On April 9 of this year I read briefly at my book launch in Rockport. It was — ta da — my first “Free Fall” reading. I barely looked up and I didn’t put energy into the reading. I heard about it afterward from friends. The basic message was: Try a whole lot harder.

A blogger who commented on the Half King reading Monday night (the performing author shall go unnamed here) interpreted the man’s demeanor as sincerely humble. How two people sitting in the same room could read a man so differently amazes, intrigues and delights me. This is proof that there is no truth, that there are a million stories for every second in time, that my well shall never go dry.

Some additional thoughts on reading out loud:

1. I need to get this off my chest. The Half King is a great venue for literary readings with one enormous caveat. They almost never invite women to read. Should I return? Should I give them my money for food and drink? Should I continue to review Sebastian Junger’s (one of the owners) books, as I have since he began publishing books? For me, this male orientation is serious bad business.

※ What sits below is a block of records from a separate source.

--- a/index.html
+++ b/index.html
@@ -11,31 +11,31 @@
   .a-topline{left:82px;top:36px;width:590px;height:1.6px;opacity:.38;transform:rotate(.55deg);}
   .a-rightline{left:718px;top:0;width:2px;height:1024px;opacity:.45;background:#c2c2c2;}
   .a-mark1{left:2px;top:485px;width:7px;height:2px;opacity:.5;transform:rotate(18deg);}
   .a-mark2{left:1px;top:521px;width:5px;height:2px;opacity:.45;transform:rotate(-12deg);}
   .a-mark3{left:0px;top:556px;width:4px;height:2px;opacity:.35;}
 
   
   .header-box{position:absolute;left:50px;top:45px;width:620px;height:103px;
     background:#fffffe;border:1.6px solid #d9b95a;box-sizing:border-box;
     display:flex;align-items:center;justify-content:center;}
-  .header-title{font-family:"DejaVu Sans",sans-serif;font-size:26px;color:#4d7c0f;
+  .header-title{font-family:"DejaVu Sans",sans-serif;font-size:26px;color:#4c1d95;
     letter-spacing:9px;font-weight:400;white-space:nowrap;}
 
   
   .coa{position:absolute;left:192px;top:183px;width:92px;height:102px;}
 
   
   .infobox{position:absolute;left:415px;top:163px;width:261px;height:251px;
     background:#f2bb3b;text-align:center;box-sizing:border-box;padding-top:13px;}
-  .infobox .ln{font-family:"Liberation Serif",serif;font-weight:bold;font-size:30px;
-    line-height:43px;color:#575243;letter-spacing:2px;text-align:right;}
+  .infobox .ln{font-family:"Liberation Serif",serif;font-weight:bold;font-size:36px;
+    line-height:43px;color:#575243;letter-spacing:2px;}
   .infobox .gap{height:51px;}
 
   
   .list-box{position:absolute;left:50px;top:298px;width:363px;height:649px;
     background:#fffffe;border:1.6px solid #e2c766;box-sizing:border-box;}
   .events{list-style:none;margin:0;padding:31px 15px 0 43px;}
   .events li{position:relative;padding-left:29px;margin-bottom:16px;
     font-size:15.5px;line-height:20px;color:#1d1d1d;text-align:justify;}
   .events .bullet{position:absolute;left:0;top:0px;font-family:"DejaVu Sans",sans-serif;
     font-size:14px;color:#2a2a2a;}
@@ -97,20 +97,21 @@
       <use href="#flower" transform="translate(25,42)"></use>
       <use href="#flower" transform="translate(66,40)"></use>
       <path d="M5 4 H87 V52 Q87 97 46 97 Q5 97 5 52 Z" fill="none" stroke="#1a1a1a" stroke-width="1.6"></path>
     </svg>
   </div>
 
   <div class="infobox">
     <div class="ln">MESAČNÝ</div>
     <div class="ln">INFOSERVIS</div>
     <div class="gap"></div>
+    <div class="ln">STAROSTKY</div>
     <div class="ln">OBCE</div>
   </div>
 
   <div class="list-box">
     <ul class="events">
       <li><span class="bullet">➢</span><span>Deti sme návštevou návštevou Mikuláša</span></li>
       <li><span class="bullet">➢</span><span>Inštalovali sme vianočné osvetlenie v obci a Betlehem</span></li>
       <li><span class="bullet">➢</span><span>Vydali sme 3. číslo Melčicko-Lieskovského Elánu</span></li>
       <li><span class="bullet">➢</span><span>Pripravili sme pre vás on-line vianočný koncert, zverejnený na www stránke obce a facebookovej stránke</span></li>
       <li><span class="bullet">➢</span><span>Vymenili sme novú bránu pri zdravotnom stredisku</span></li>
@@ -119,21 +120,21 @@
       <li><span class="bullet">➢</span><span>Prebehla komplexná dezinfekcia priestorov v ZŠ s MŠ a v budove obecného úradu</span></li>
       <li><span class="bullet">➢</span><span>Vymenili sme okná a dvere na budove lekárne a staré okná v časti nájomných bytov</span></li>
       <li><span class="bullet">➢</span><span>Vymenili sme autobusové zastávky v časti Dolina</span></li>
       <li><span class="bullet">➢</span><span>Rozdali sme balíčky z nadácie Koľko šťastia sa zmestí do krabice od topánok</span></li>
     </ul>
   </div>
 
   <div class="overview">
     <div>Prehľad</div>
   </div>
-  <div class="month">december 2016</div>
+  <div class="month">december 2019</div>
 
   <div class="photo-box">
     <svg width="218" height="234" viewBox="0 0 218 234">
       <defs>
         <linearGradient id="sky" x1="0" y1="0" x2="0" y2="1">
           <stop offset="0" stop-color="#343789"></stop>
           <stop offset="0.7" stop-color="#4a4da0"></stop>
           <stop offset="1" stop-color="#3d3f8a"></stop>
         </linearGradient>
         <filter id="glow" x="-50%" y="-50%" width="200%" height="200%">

2. Now for the tips. Author: Look up. Take note of your audience. See who’s there and stay connected. Is someone getting antsy? Does someone dare look away from your scintillating story for even one second? Retrieve him! Read to him! Entertain that wandering mind till you have him safely back in the fold.

3. Apply due diligence to summoning the crowd. Consider filling the room your responsibility. Send out postcards, e-newsletters, news releases, emails, postings on Twitter and Facebook. Make fliers. The work is hard and you can never do too much.

4. Smile the minute you walk in the room and keep smiling. You can stop when you get to the passage about the baby seal being gutted by the great white shark. But when you turn the page, smile again. Let people know you’re happy to be there and happier still that they are there with you.

5. Do you tend toward unkempt appearance or physical ennui personified by slouching or a failure to shave? Take a hint from Lee Child, who has a furious reading schedule every year in the late spring. Buy one good shirt and one well-fitting pair of pants. Consider this your road show outfit and reprise it when called upon to address the public. It becomes something of a talisman that signals “Performance!”

6. Do you tend, as a jaded author, to wear a pall of ennui? Do you save your passion for the page or the sack? Give it up. Get lively for your tribe.

7. Use your finger, if necessary, to mark your place in the text so that you can LOOK UP. You need to know who’s listening and who’s not. You need to make genuine connections.

8. Read favorite passages that work. Read the same passage at other venues. Dramatize. People really enjoy being read to and entertained.

9. Don’t read for more than 10 or 15 minutes because people’s limbs start to fall asleep and their butts hurt. Also: Remember to start off by very briefly introducing your excerpt and explaining the characters and the setting.

10. There’s an odd whole-room pause the second you finish reading. If you want to take a few questions, wait for the applause and then wait a little longer. People need time to collect their thoughts and formulate their questions. I often try to help out by saying something like: One of the most often-asked questions I get is…. That always gets the questions coming.

11. Know in advance how you will inscribe the book. I now write: Enjoy the free fall. (It’s a line straight out of the book.)

12. Never forget that people have traveled to see you. Leave your humility at home and work for them.

13. If you are a man, and you happen to score a reading at Half King, here’s an extra tip: Authors must compete with a thunderously loud drinking crowd on the other side of the wall. And the sound system is not very good. Practice projection and articulation. Make good use of your manly voice.

14. Follow up with thank you notes to the bookstore or library, the person responsible for choosing to book you, and anyone who helped you make the event a success. Sometimes I even bring some wine and cheese when I know I’m going to have a crowd that’s made up of primarily friends and colleagues.

15. Finally, the reality is that you are one of the key hand-sellers of your book. Even seasoned, best-selling writers call up their regional libraries and ask for readings. You do this not just for the book, not just for your readers but for your long-term platform as an author worthy of consideration.